● **Task description**
Which lines in the data contain the word "none"? Please copy each of them.

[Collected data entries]
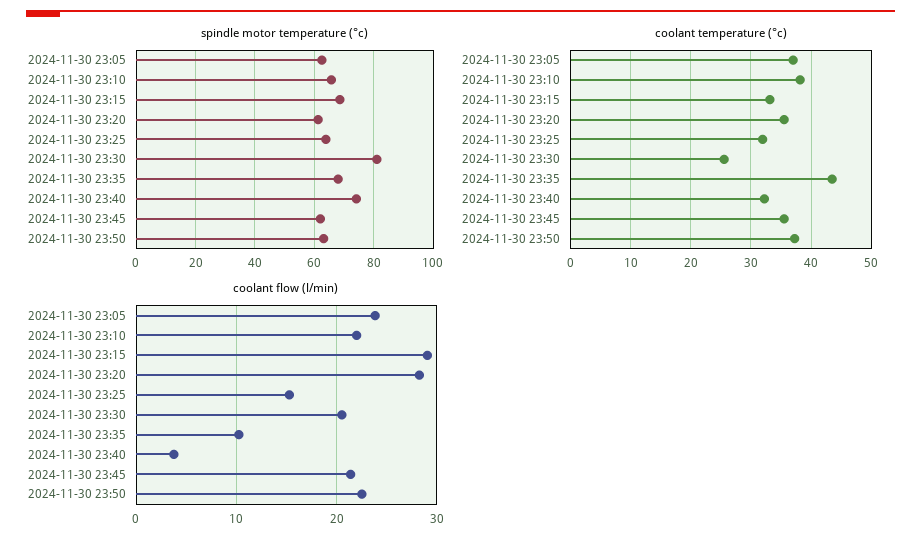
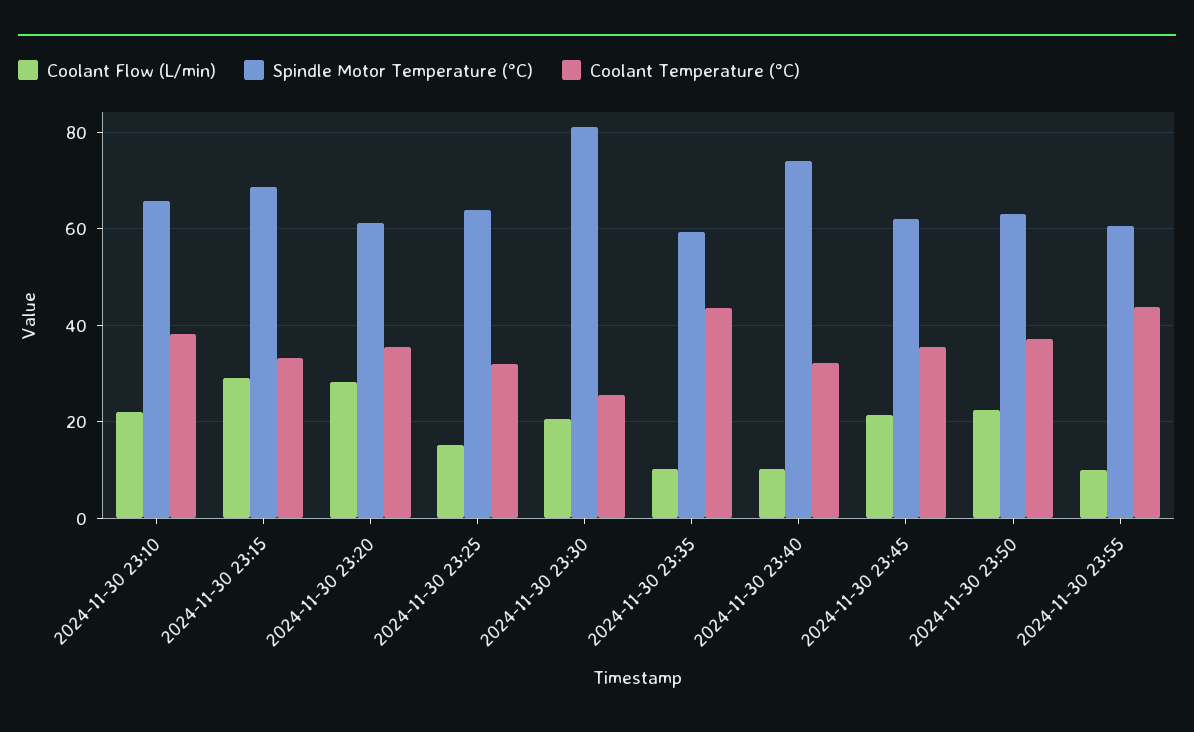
spindle motor temperature (°c), 2024-11-30 23:05: 62.5 -> none
spindle motor temperature (°c), 2024-11-30 23:35: 67.5 -> 60
coolant temperature (°c), 2024-11-30 23:05: 37 -> none
coolant flow (l/min), 2024-11-30 23:05: 24 -> none
coolant flow (l/min), 2024-11-30 23:40: 4 -> 10
coolant flow (l/min), 2024-11-30 23:55: none -> 10
spindle motor temperature (°c), 2024-11-30 23:55: none -> 60
coolant temperature (°c), 2024-11-30 23:55: none -> 44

● **Result**
spindle motor temperature (°c), 2024-11-30 23:05: 62.5 -> none
coolant temperature (°c), 2024-11-30 23:05: 37 -> none
coolant flow (l/min), 2024-11-30 23:05: 24 -> none
coolant flow (l/min), 2024-11-30 23:55: none -> 10
spindle motor temperature (°c), 2024-11-30 23:55: none -> 60
coolant temperature (°c), 2024-11-30 23:55: none -> 44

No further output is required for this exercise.